Imma let you finish but VSCode and Atom and the entire Electron ecosystem have once again proven that a sub-optimal but powerful platforms with low barriers to entry win most of the time.
I'm rarely impressed by software projects (close or open) and I'm even less often impressed by Microsoft but what they've been able to do with VSCode in such a short amount of time, and the VELOCITY with which they are continuing to move means that for all practical purposes I will probably be in an Electron based editor for the foreseeable future.
I'm not saying I don't want Xi to continue to grow and be as great as it can be, I'm just being pragmatic.
Unfortunately that's not true. If only MORE people that build text editors actually DID geek out on such things. Alas, we have 30+ years of editors that got all those wrong.
>Imma let you finish but VSCode and Atom and the entire Electron ecosystem have once again proven that a sub-optimal but powerful platforms with low barriers to entry win most of the time
Well, they don't win with me. But even if so, I don't see why you can't have an optimal platform AND a big ecosystem. Or how json-rpc (which is what the plugins will need to talk to) is a high "barrier to entry".
The momentum there eclipses... Eclipse, as well as many other closed and open source editors.
If you don't see the Electron ecosystem as a winner today would you say they'll have won if all editors stay at their current momentum of new features and bug fixes?
In the 1980s and 1990s the i386 ISA had tremendous velocity, which is why it still exists whereas DEC Alpha does not.

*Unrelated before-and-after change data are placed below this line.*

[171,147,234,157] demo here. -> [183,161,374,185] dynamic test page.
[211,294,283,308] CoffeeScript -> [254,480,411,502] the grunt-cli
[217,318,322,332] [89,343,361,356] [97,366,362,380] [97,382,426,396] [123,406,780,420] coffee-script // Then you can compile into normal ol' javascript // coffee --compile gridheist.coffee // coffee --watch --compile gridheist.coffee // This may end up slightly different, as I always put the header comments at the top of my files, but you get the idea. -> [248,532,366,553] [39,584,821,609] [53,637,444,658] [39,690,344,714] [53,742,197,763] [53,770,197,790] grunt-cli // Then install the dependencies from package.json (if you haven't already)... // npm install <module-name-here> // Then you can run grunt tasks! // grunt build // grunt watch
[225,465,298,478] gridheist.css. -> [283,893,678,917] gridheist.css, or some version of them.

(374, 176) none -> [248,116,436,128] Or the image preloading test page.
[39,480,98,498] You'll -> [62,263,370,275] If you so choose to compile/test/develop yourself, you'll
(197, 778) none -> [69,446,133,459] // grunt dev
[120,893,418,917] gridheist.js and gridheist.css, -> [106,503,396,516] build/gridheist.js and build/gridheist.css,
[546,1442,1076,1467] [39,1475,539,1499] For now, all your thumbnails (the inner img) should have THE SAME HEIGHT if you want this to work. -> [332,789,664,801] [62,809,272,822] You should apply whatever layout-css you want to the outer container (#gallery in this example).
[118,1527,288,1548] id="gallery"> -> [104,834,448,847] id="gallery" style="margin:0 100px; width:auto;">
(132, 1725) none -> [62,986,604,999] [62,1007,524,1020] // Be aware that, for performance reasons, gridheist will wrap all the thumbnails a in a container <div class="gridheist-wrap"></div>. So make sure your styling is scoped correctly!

In contrast, to the situation with microprocessor ISAs, it is practical to use a text editor without a lot of velocity -- or at least it is practical for me because of the way I use my text editor: basically, I just want something with a clean internal architecture that is as easy for me to learn how to modify as Emacs currently is.
Modifying or customizing vscode has a low barrier to entry only if you already know web technologies. if you do not, then it has a very high barrier to entry compared to most other text editors.
Based on this video, I feel I'll almost certainly be using Xi for most of my editing in the future.
At least according to HackerRank's "2018 Developer Skills Report"[1] 67% of developers used VIM with only 4% and 2% using VS or Atom.
Stack Overflow in last year's "Developer Survey Results"[2] does align with your opinion however. Sooo... \_(ツ)_/¯
[1] http://research.hackerrank.com/developer-skills/2018/#insigh... [2] https://insights.stackoverflow.com/survey/2017#technology-mo...
But for extremely large files, I use EditPad Lite.
What looks nice about Xi is that the next cool editor can be built on top of it and leverage it's stability.